Exercise brief: For every entry, output the exact wording.

Records shown:
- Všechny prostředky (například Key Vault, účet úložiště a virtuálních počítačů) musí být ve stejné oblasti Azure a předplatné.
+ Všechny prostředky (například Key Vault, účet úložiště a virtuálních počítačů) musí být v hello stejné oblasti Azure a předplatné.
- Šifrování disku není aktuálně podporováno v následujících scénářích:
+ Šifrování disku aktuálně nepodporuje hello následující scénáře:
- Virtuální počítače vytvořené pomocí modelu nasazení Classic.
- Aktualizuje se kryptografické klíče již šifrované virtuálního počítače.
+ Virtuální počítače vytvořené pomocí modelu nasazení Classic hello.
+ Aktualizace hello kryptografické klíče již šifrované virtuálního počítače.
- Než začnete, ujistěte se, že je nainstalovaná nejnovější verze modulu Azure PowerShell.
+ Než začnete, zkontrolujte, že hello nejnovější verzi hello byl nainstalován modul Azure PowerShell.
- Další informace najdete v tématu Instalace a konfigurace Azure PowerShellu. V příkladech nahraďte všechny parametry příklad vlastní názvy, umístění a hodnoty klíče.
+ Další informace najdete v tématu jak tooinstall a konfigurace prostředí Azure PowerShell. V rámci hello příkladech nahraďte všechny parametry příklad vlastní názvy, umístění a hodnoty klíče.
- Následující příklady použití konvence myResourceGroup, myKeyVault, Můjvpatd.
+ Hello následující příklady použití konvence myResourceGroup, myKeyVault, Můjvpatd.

Exercise output:
- Všechny prostředky (například Key Vault, účet úložiště a virtuálních počítačů) musí být ve stejné oblasti Azure a předplatné.
+ Všechny prostředky (například Key Vault, účet úložiště a virtuálních počítačů) musí být v hello stejné oblasti Azure a předplatné.
- Šifrování disku není aktuálně podporováno v následujících scénářích:
+ Šifrování disku aktuálně nepodporuje hello následující scénáře:
- Virtuální počítače vytvořené pomocí modelu nasazení Classic.
- Aktualizuje se kryptografické klíče již šifrované virtuálního počítače.
+ Virtuální počítače vytvořené pomocí modelu nasazení Classic hello.
+ Aktualizace hello kryptografické klíče již šifrované virtuálního počítače.
- Než začnete, ujistěte se, že je nainstalovaná nejnovější verze modulu Azure PowerShell.
+ Než začnete, zkontrolujte, že hello nejnovější verzi hello byl nainstalován modul Azure PowerShell.
- Další informace najdete v tématu Instalace a konfigurace Azure PowerShellu. V příkladech nahraďte všechny parametry příklad vlastní názvy, umístění a hodnoty klíče.
+ Další informace najdete v tématu jak tooinstall a konfigurace prostředí Azure PowerShell. V rámci hello příkladech nahraďte všechny parametry příklad vlastní názvy, umístění a hodnoty klíče.
- Následující příklady použití konvence myResourceGroup, myKeyVault, Můjvpatd.
+ Hello následující příklady použití konvence myResourceGroup, myKeyVault, Můjvpatd.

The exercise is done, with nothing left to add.